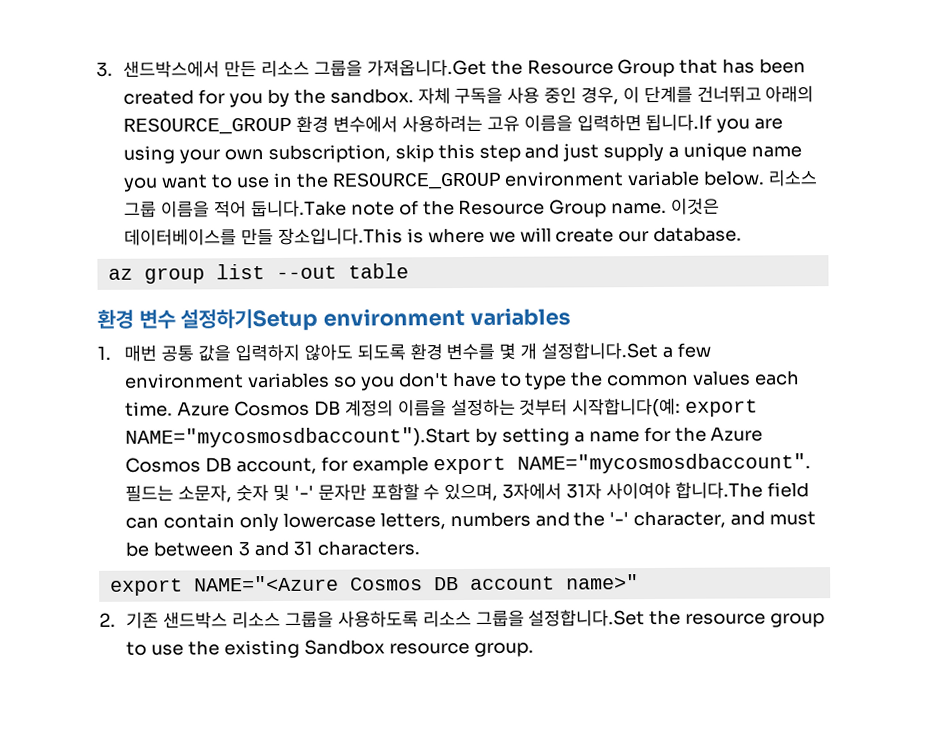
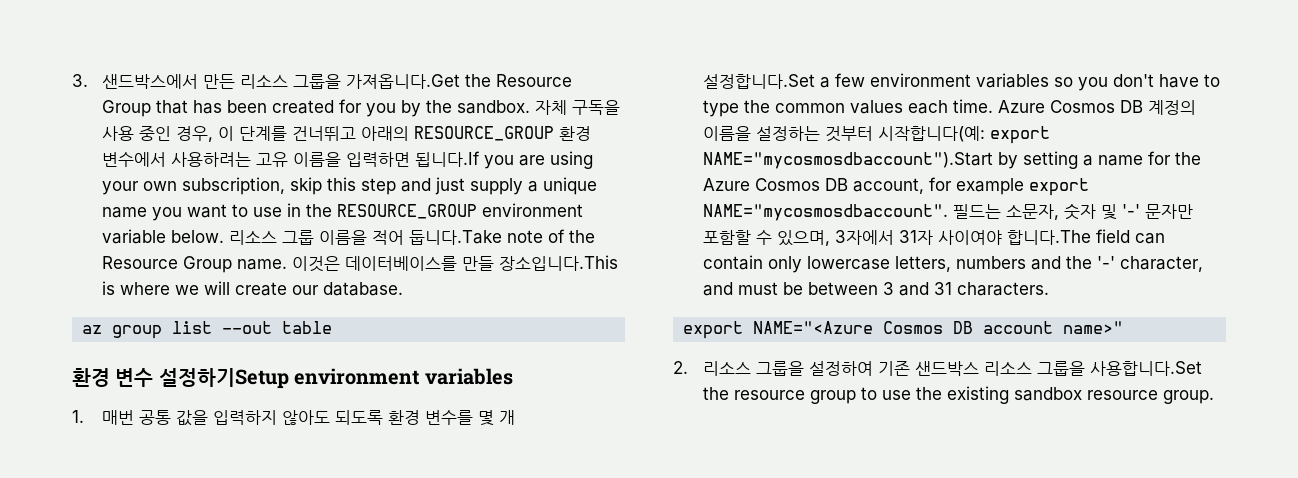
(116, 619) none -> [702,361,873,376] 리소스 그룹을 설정하여
[337,609,646,628] 사용하도록 리소스 그룹을 설정합니다.Set -> [1089,361,1202,376] 사용합니다.Set
[303,639,385,655] Sandbox -> [1013,387,1082,401] sandbox

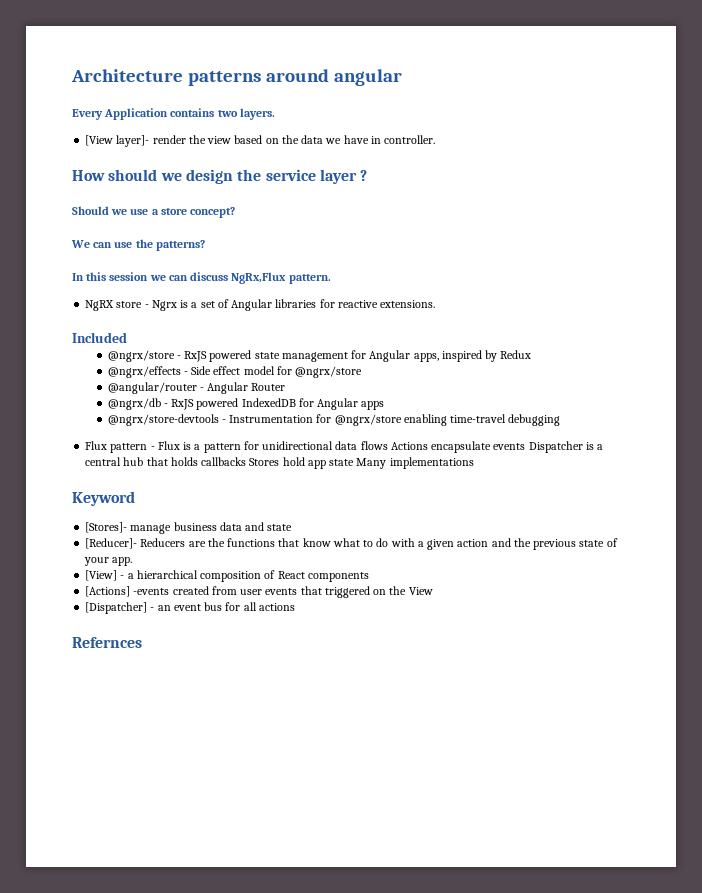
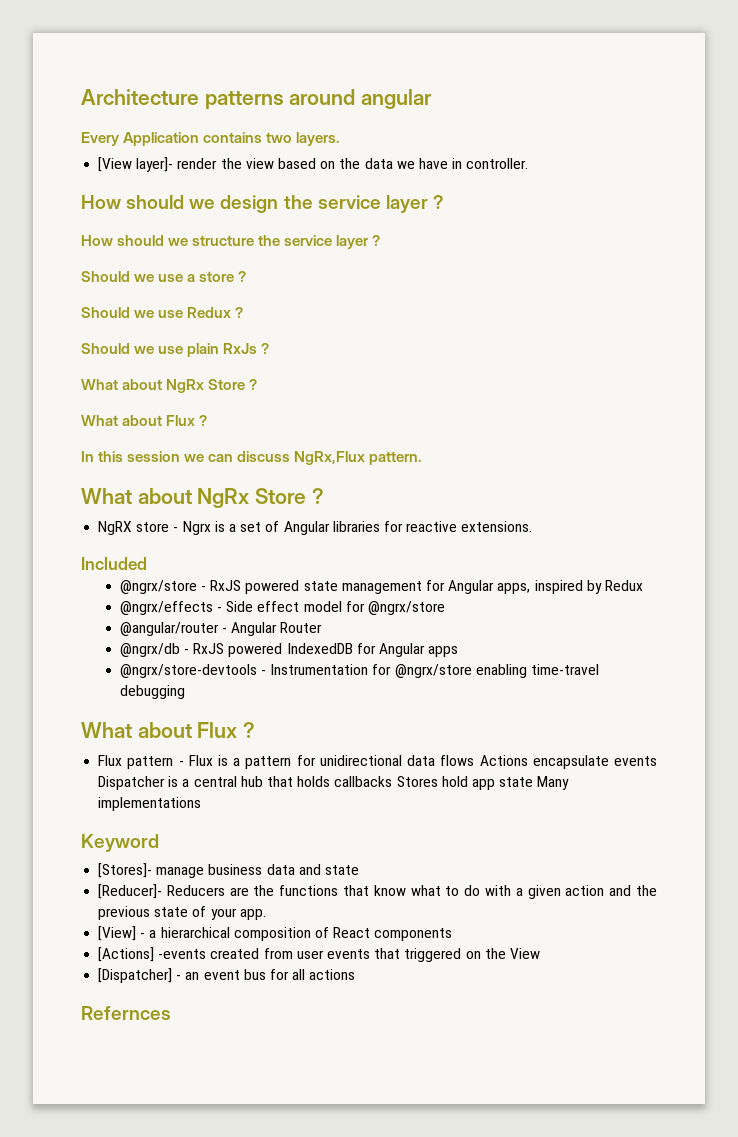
(368, 175) none -> [81,235,381,249] // How should we structure the service layer ?
[190,207,236,218] [71,239,205,251] concept? // We can use the patterns? -> [238,271,247,282] [81,307,244,318] [81,343,270,357] [81,379,258,393] [81,415,208,426] ? // Should we use Redux ? // Should we use plain RxJs ? // What about NgRx Store ? // What about Flux ?
(331, 279) none -> [81,488,324,508] // What about NgRx Store ?
(561, 420) none -> [81,722,256,738] // What about Flux ?

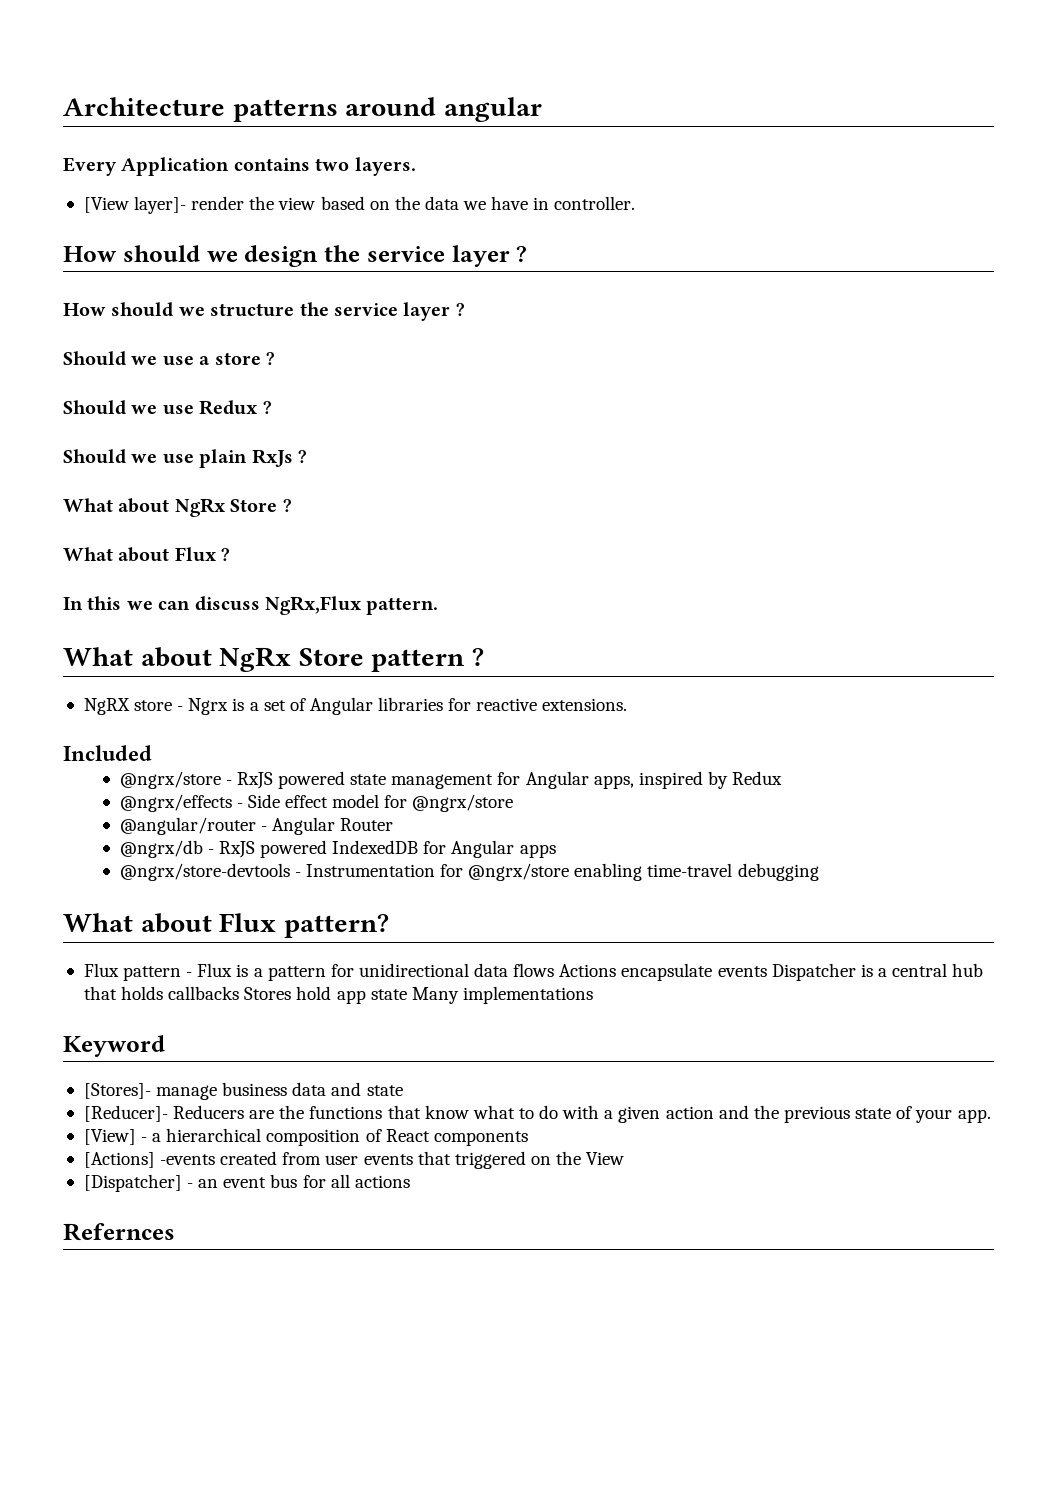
[127,451,181,462] session -> (122, 603) none
(307, 496) none -> [371,649,466,672] pattern
[243,722,256,738] ? -> [283,914,389,938] pattern?

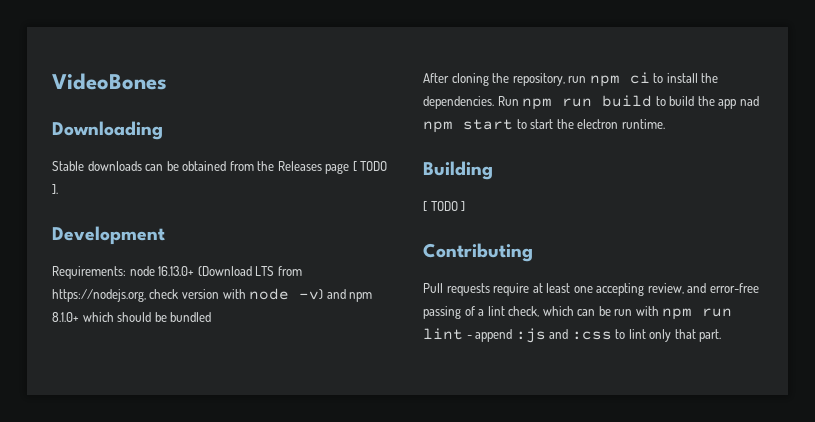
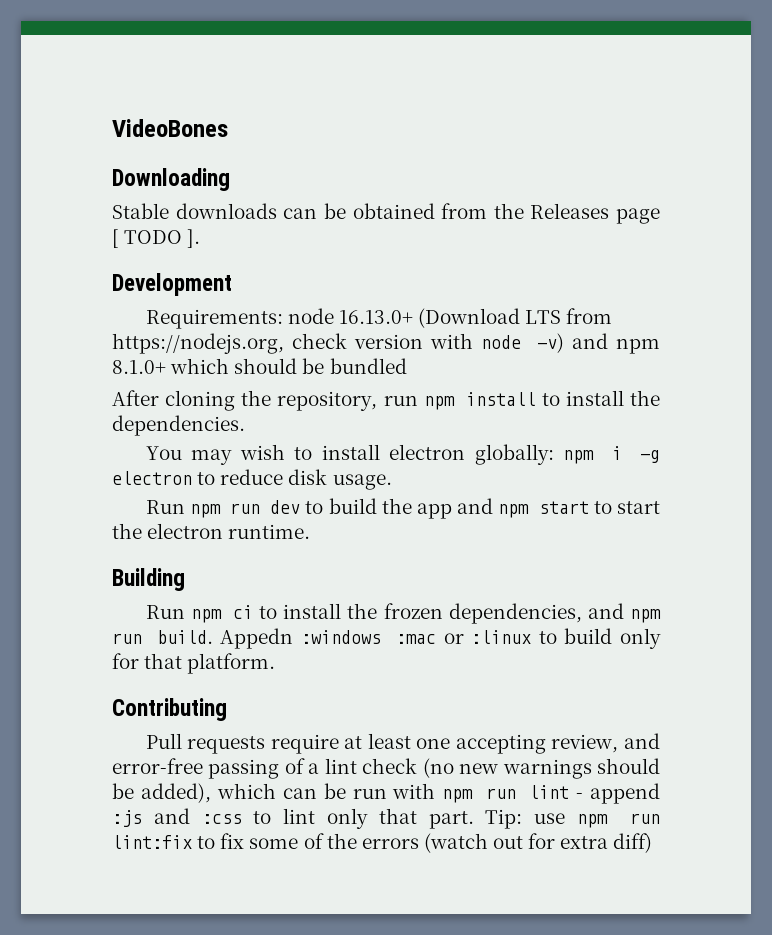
[629,72,650,84] ci -> [465,392,536,406] install
(494, 102) none -> [145,444,661,465] [112,469,392,490] // You may wish to install electron globally: npm i -g electron to reduce disk usage. //
[602,95,653,107] build -> [270,500,301,514] dev
[739,96,759,106] nad -> [457,498,494,514] and
[423,201,466,211] [ TODO ] -> [145,603,661,624] [112,628,662,649] [112,653,276,674] Run npm ci to install the frozen dependencies, and npm run build. Appedn :windows :mac or :linux to build only for that platform.
[508,306,540,317] check, -> [362,758,661,779] [112,783,211,803] check (no new warnings should be added),
(722, 335) none -> [485,809,660,829] [112,833,653,853] Tip: use npm run lint:fix to fix some of the errors (watch out for extra diff)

Task brief →
Filter the listing above by the word "build"; copy each line that passes.

Response →
[602,95,653,107] build -> [270,500,301,514] dev
[423,201,466,211] [ TODO ] -> [145,603,661,624] [112,628,662,649] [112,653,276,674] Run npm ci to install the frozen dependencies, and npm run build. Appedn :windows :mac or :linux to build only for that platform.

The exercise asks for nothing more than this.